* Data for this task:
■ ■ ■

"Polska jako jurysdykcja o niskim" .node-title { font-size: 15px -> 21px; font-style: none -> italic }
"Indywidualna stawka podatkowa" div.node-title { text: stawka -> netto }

■ ■ ■

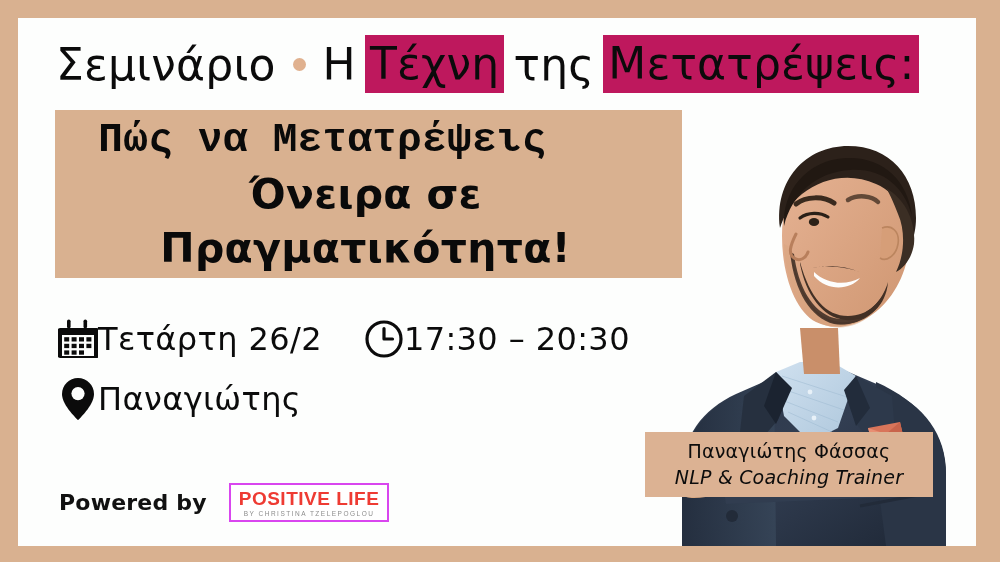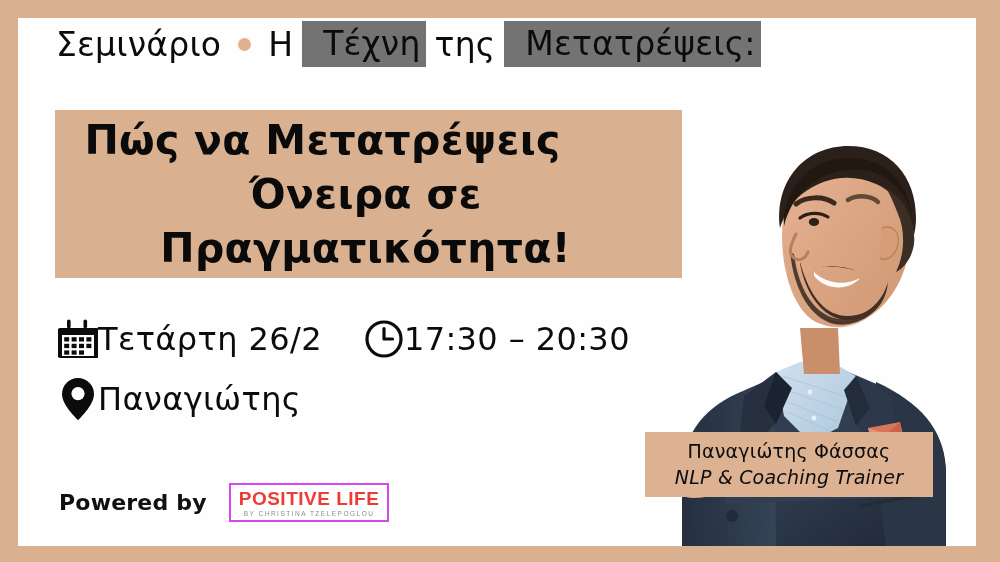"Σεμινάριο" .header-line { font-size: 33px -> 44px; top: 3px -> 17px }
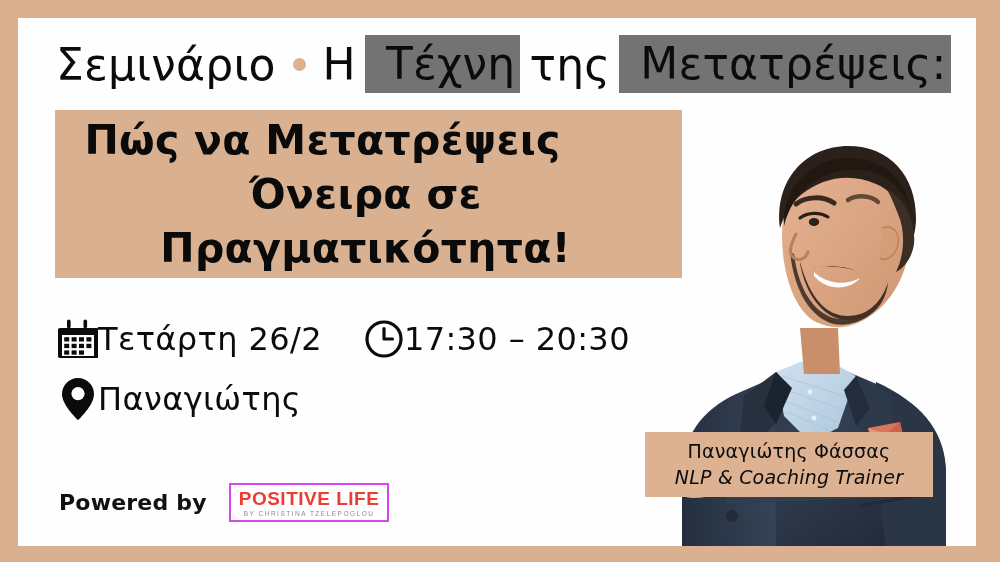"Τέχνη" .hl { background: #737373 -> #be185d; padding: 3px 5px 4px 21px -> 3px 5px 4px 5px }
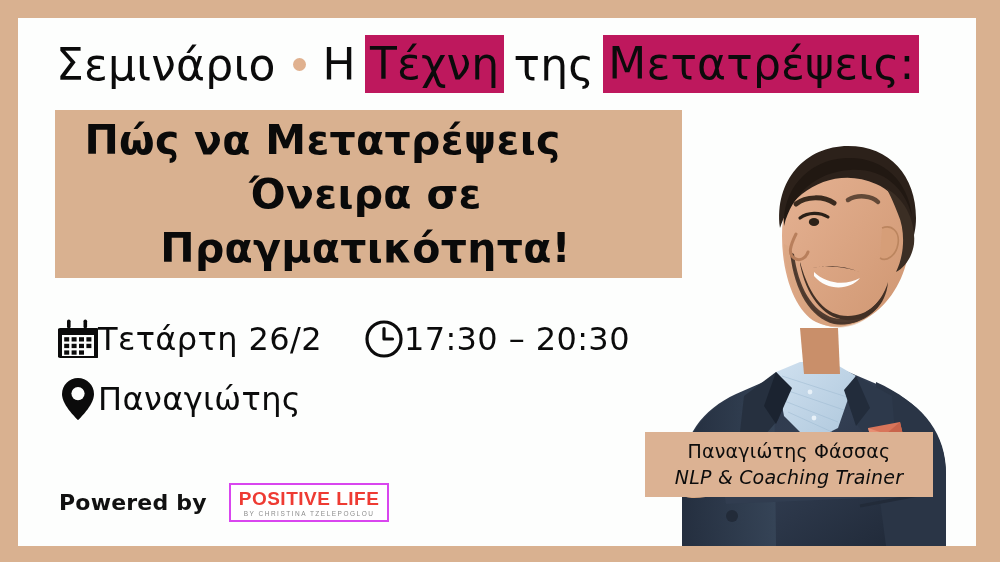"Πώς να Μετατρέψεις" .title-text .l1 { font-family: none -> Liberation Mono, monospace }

■ ■ ■

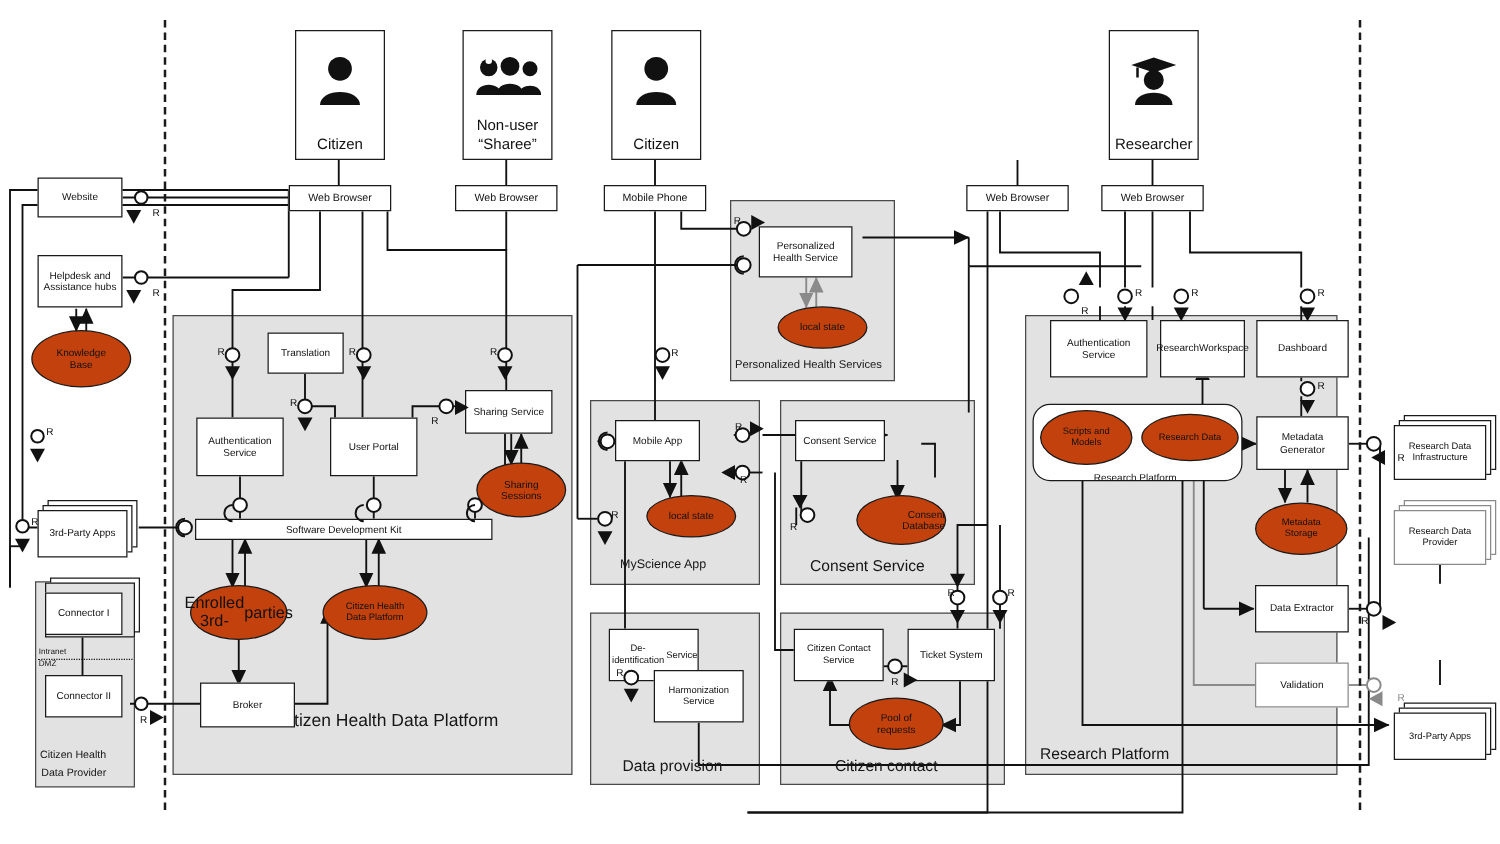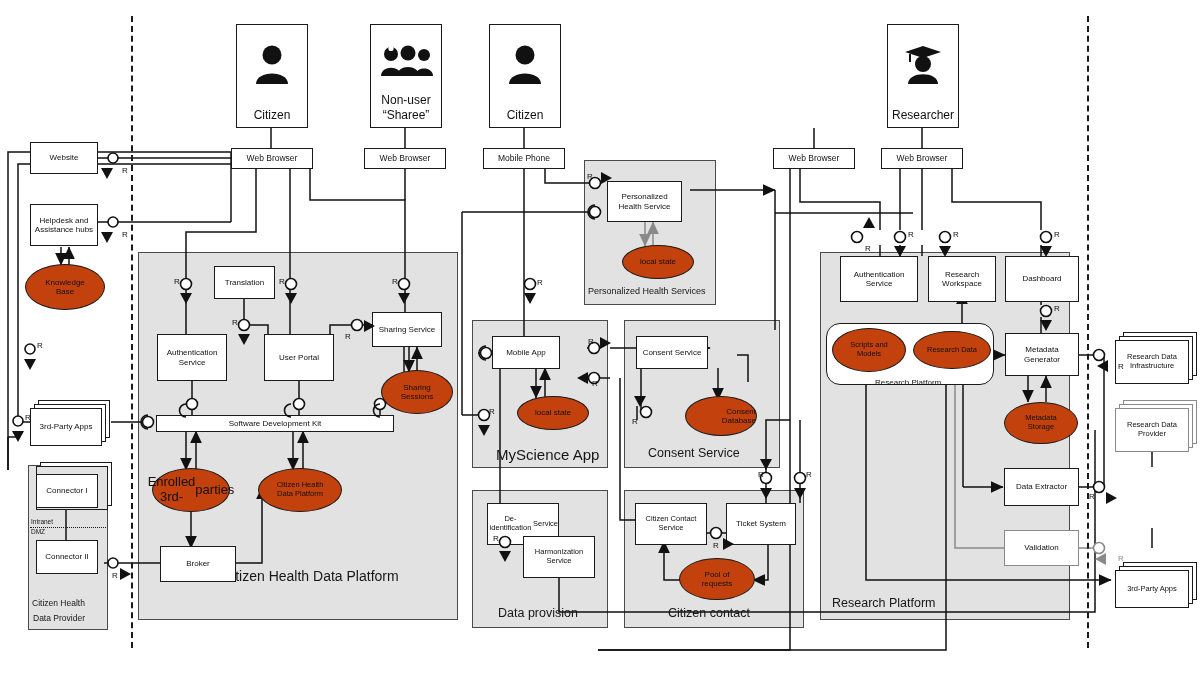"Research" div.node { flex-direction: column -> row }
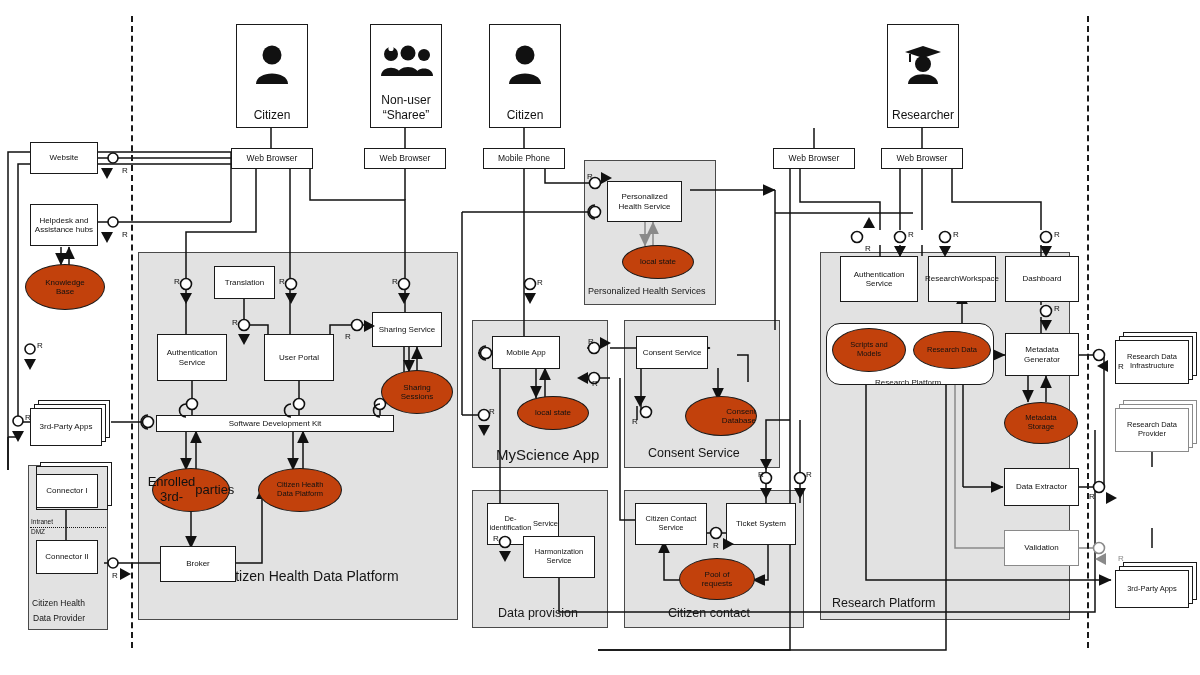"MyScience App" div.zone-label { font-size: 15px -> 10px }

■ ■ ■

Look through the entries above and quote exactly the lines from the line with "jako jurysdykcja o" to the line with "text: stawka ->", counting both of those lines.

* Response box:
"Polska jako jurysdykcja o niskim" .node-title { font-size: 15px -> 21px; font-style: none -> italic }
"Indywidualna stawka podatkowa" div.node-title { text: stawka -> netto }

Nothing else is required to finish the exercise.